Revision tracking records
__________________________________________________
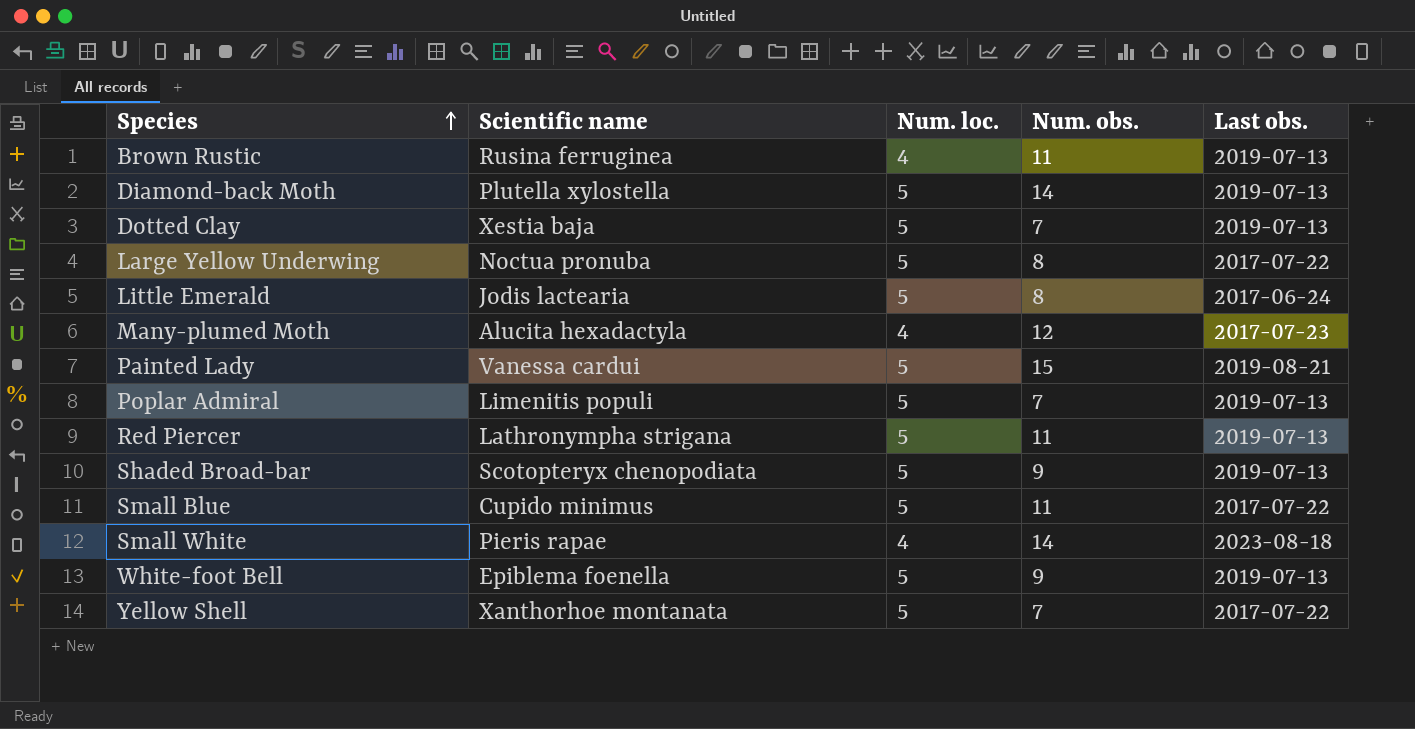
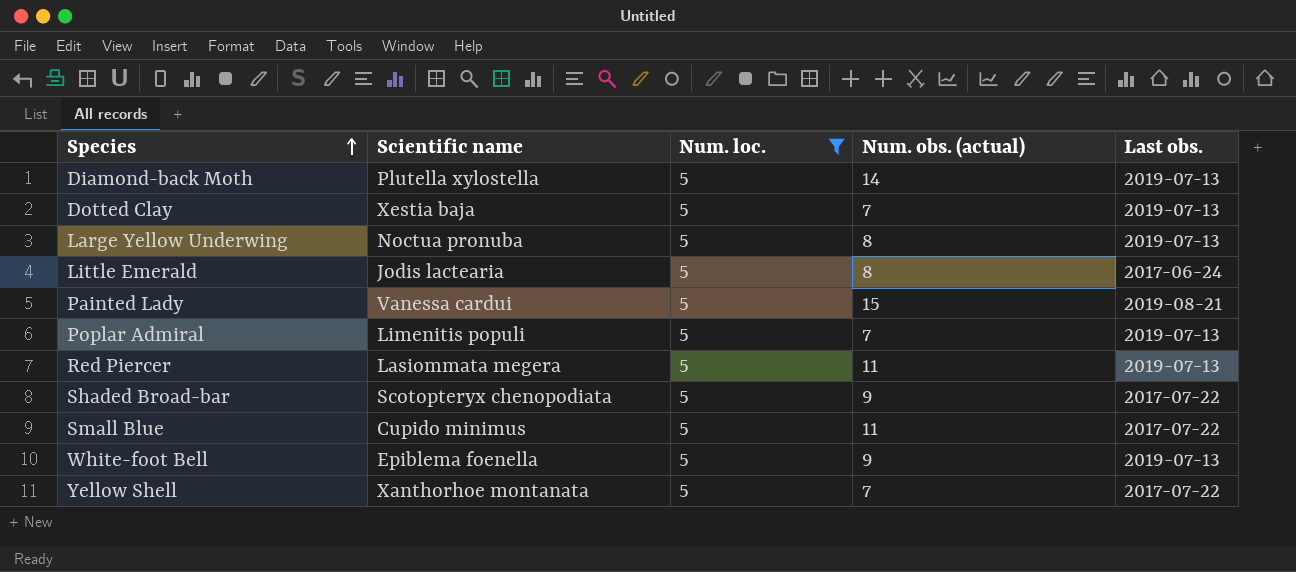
filter: none -> Num. loc. = 5
column name: Num. obs. -> Num. obs. (actual)
Large Yellow Underwing | Last obs.: 2017-07-22 -> 2019-07-13
Red Piercer | Scientific name: Lathronympha strigana -> Lasiommata megera
Shaded Broad-bar | Last obs.: 2019-07-13 -> 2017-07-22

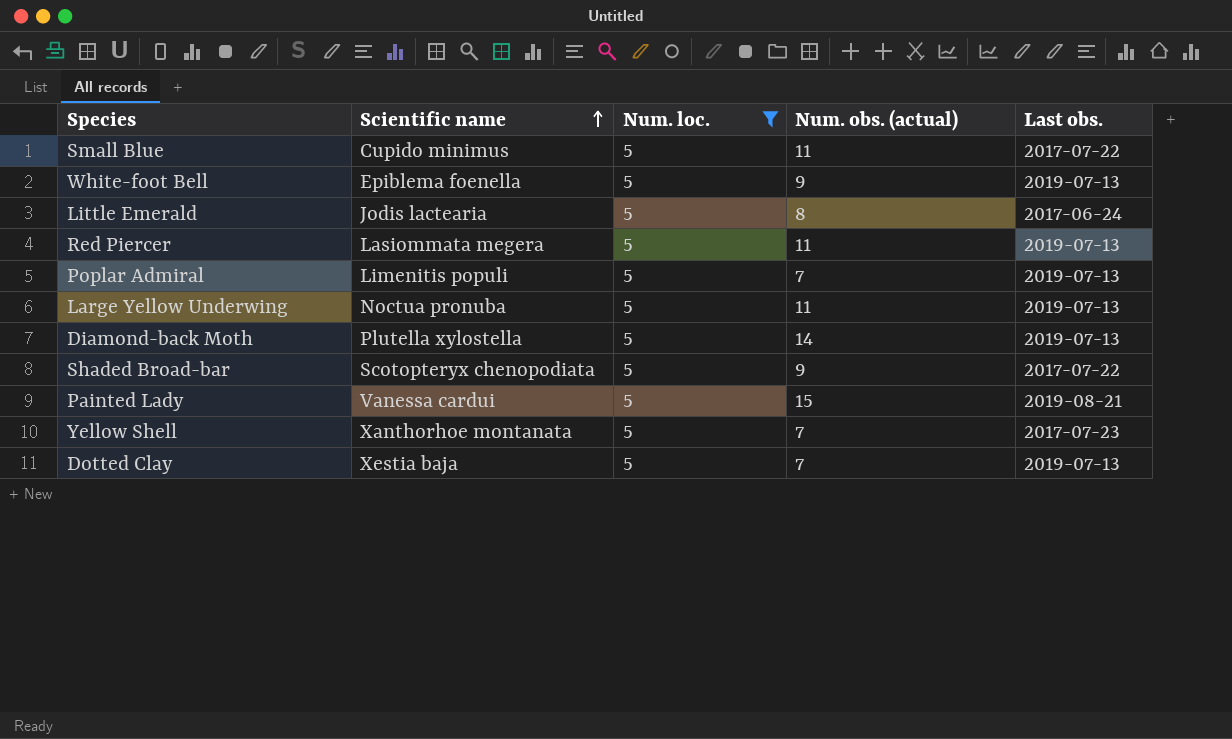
row order: Species ascending -> Scientific name ascending
Large Yellow Underwing | Num. obs. (actual): 8 -> 11
Yellow Shell | Last obs.: 2017-07-22 -> 2017-07-23

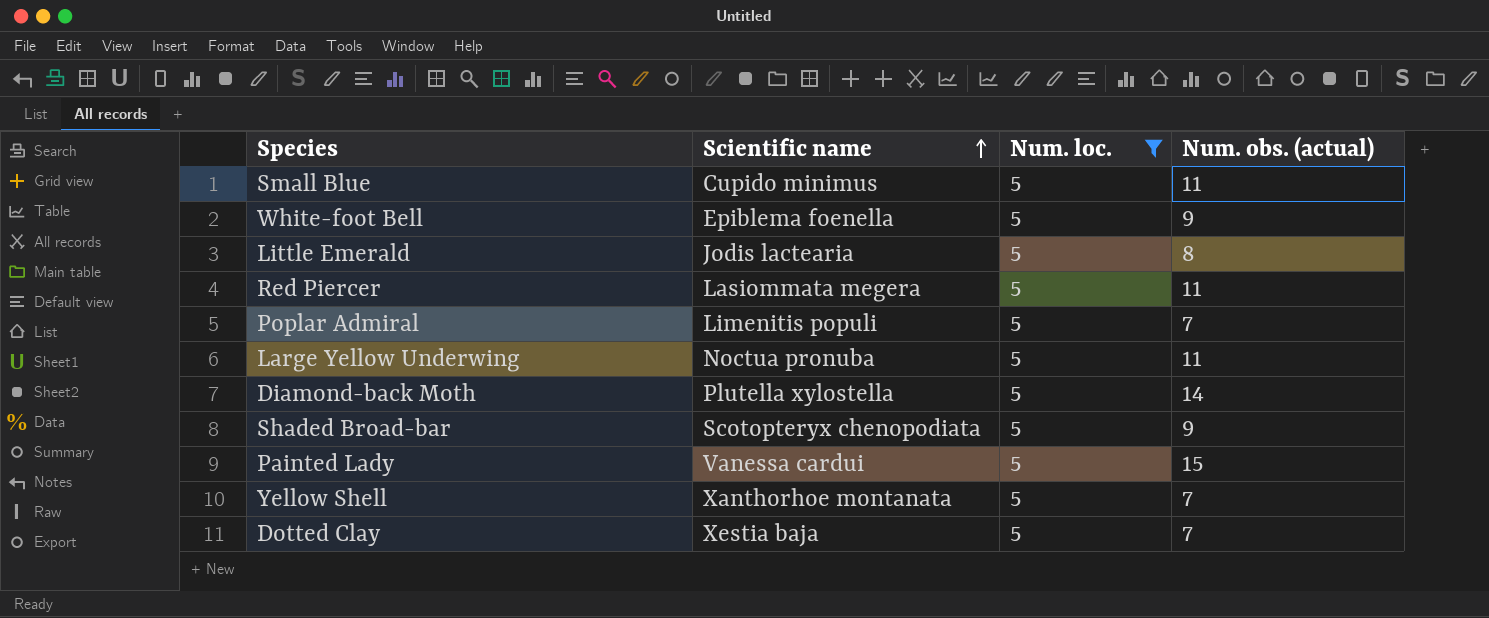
column Last obs. | position: 5 -> none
__________________________________________________
→ Description of the task
Find the line with "Yellow Shell |". Return it and each line after it through the end of the data, exactly, without pictures.

→ Exercise result
Yellow Shell | Last obs.: 2017-07-22 -> 2017-07-23

column Last obs. | position: 5 -> none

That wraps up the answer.